At this point, I'm going to be totally off the wall, because:
- A - I've not actually studied the theory behind this, so I can't draw upon great reserves of prior knowledge,
- B - Those that have have probably spent a lot of time fine-tuning the known methods using a lot of effort that I couldn't even hope to equal,
- C - I've had this idea for a while (back at least to original Doom days), meaning to apply it to a vectorised 'Levels Of Detail' environment of my own conceit, and a rasterised one can always be boiled down into a particularly limited (and ragged) vector environment, so there should be some crossover available.
Of course, combine A, B and C (especially the time-scale of the latter) and I'm probably not innovative at all. Apologies if it's a tried and tested and possiby rejected method. From what I've already read in this thread, I recognise some of the features, or at least related ideas.

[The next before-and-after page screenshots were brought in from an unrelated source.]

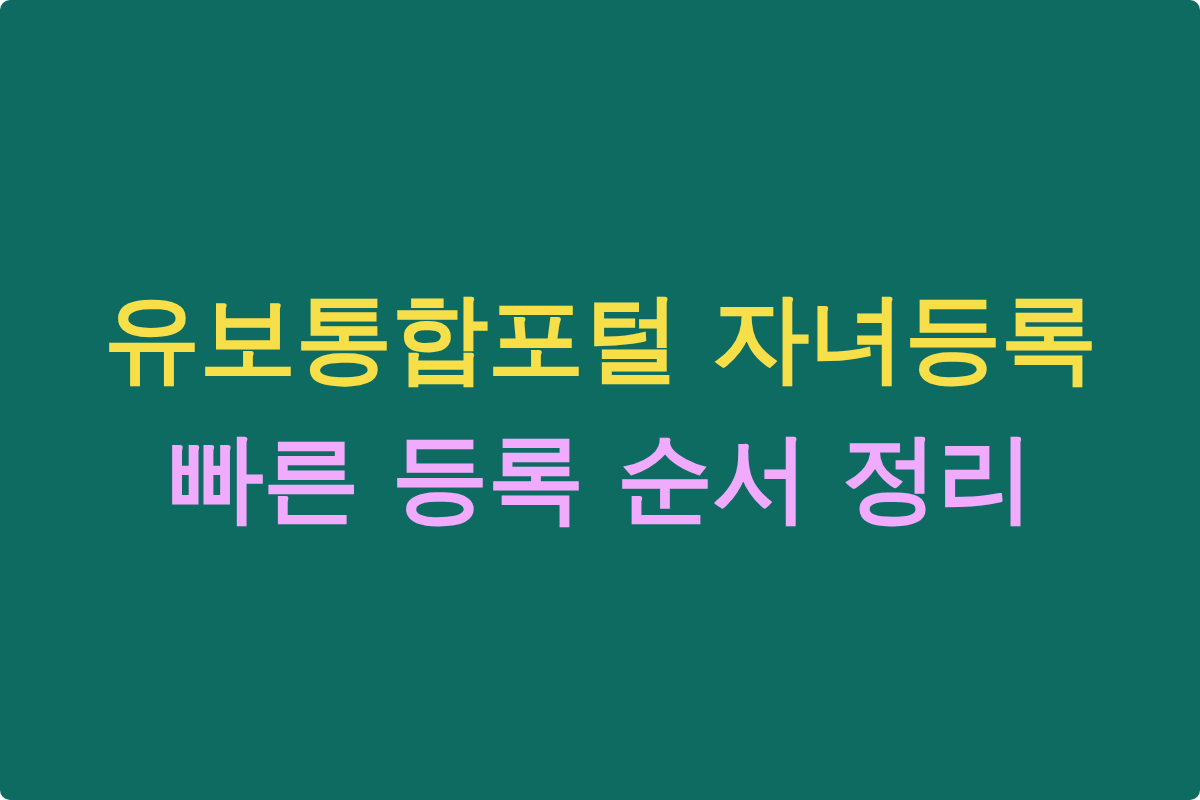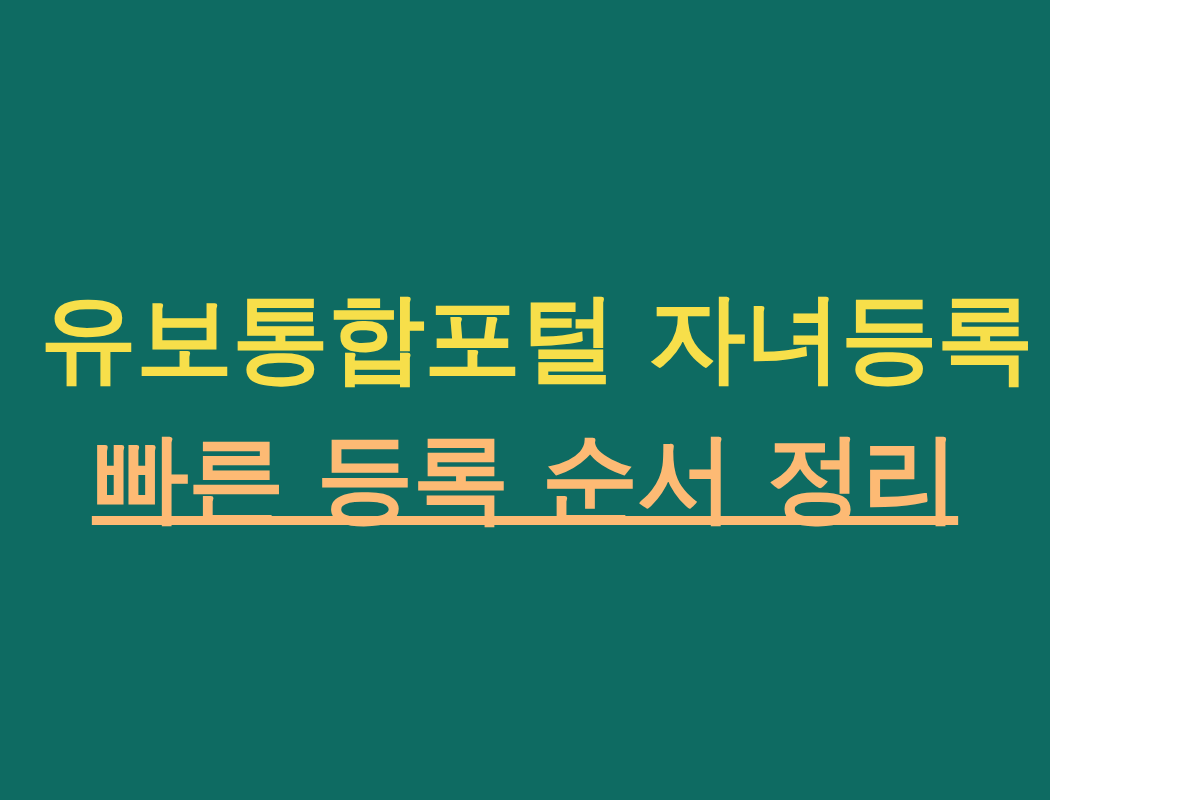--- a/index.html
+++ b/index.html
@@ -65,7 +65,7 @@
 </head>
 <body style="width: 1200px; height: 800px;">
 
-<div id="thumbnail-canvas" style="background: rgb(14, 107, 98); width: 1050px; height: 800px;">
+<div id="thumbnail-canvas" style="background: rgb(14, 107, 98); width: 1200px; height: 800px; border-radius: 10px;">
 
   <div id="title-block">
 

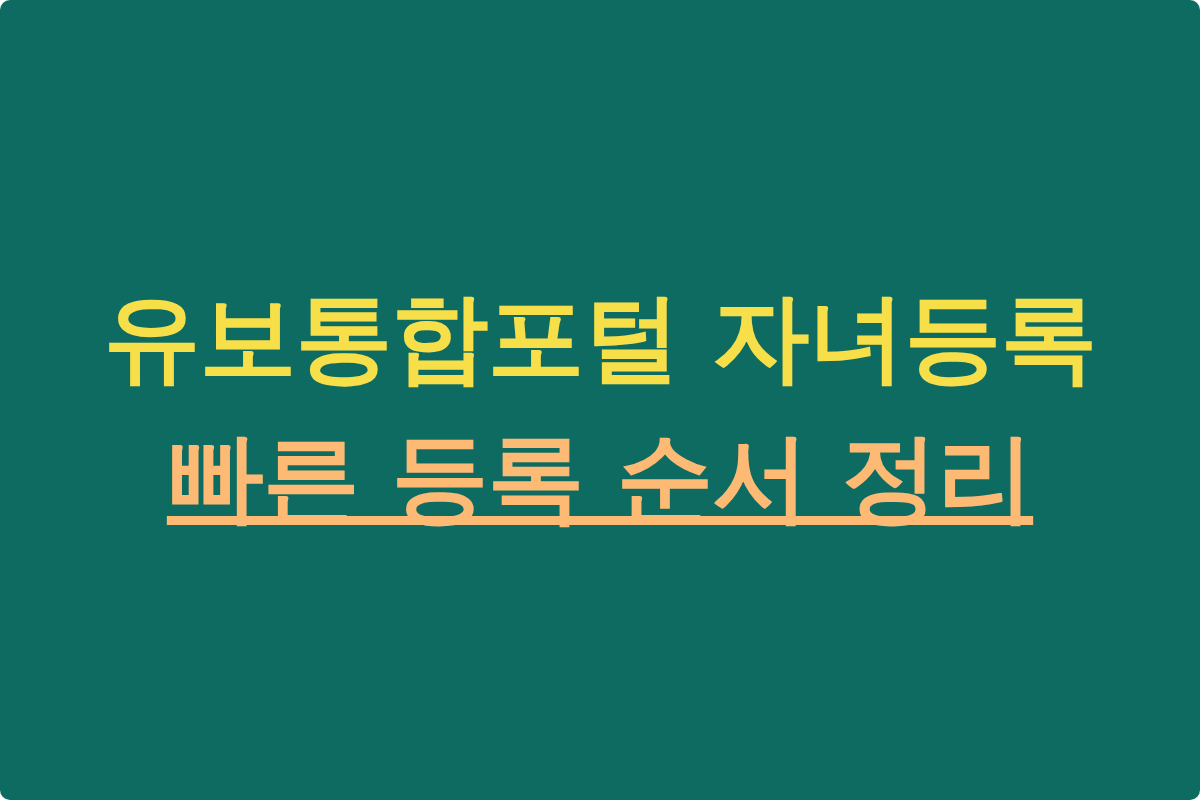--- a/index.html
+++ b/index.html
@@ -71,7 +71,7 @@
 
     <span class="title-line line-1" style="color: rgb(247, 223, 74);">유보통합포털 자녀등록</span>
 
-    <span class="title-line line-2" style="color: #fdba74; text-decoration: underline;">빠른 등록 순서 정리</span>
+    <span class="title-line line-2" style="color: #f0abfc;">빠른 등록 순서 정리</span>
 
   </div>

Ultimately every cell (a.k. tile) is a box (or square, in 2D) with access or not to each of its neighbours. Multiple modes of travel mean multiple types of access to neighbours or not (ground-only, water-only, amphibian, aerial and (especially for DF) additional magma-tolerent, pet-passable, climbing/jumping access and 'tunellable' options), but for now we'll ignore that. A cell has access or not to its neighbours, and not necessarily bi-directionally if so.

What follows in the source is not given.